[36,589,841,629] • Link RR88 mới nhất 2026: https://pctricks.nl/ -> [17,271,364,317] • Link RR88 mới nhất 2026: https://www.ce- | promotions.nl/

==

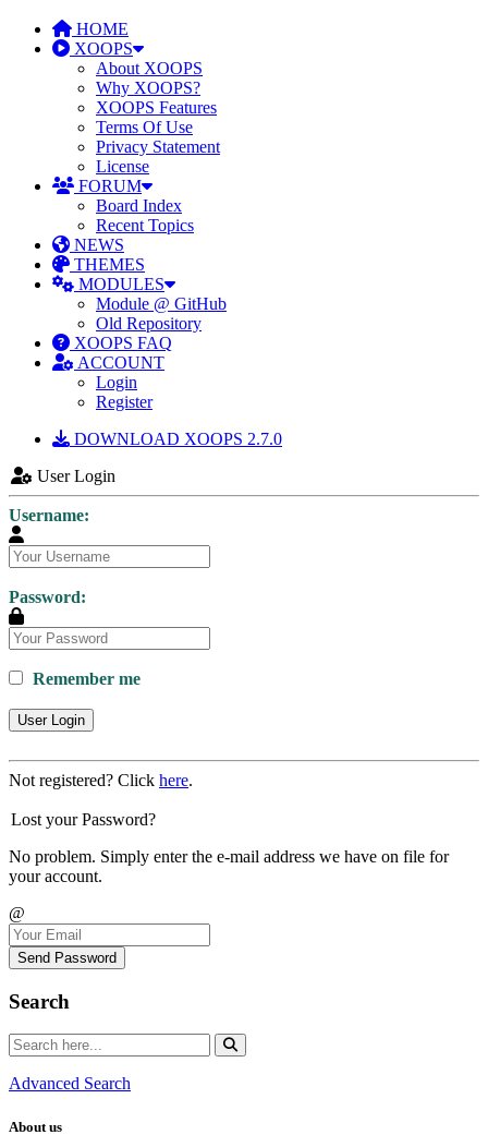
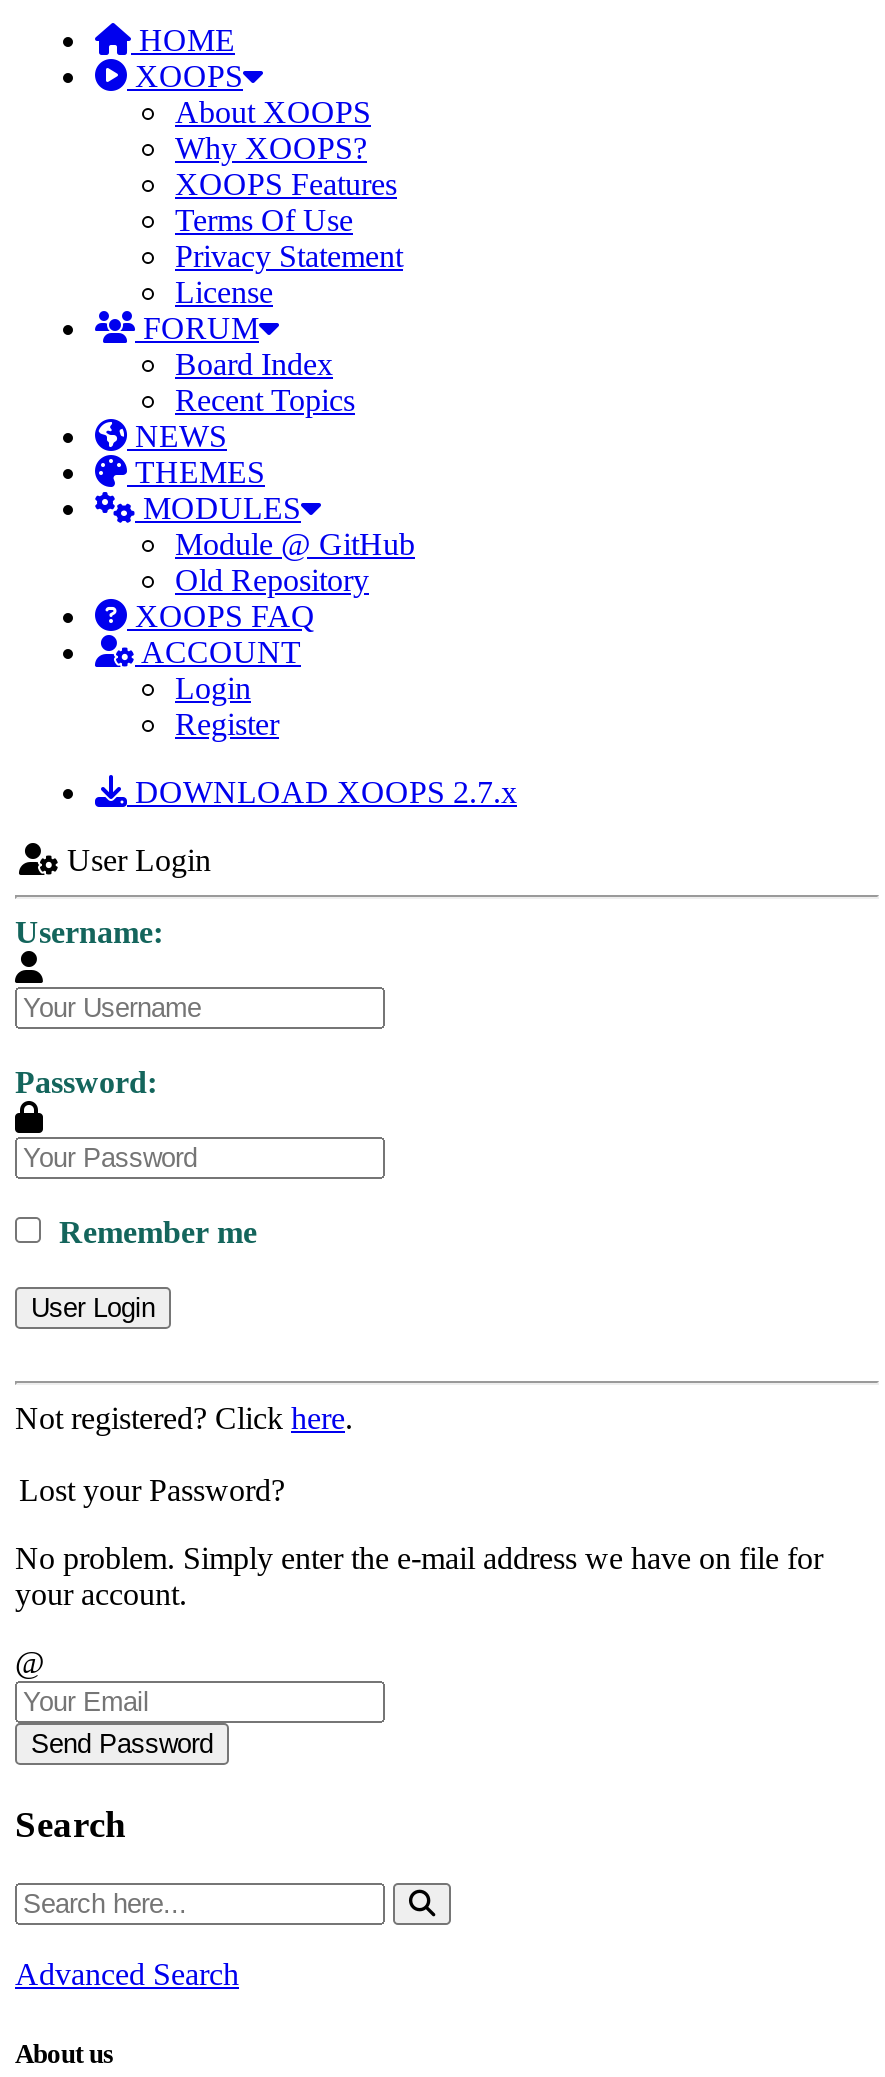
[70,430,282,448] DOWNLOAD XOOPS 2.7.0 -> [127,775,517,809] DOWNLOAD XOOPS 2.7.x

==

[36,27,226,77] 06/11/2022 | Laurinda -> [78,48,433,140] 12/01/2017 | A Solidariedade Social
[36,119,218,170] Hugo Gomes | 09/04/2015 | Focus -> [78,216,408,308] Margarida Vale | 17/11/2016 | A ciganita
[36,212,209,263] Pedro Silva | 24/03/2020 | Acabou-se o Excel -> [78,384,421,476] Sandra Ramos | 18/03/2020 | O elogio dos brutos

TASK GOAL: Working from the material above, restate word for word the lines between the line with "[36,27,226,77] 06/11/2022 |" and the line with "[36,119,218,170] Hugo Gomes", both included, and only those.

YOUR RESPONSE:
[36,27,226,77] 06/11/2022 | Laurinda -> [78,48,433,140] 12/01/2017 | A Solidariedade Social
[36,119,218,170] Hugo Gomes | 09/04/2015 | Focus -> [78,216,408,308] Margarida Vale | 17/11/2016 | A ciganita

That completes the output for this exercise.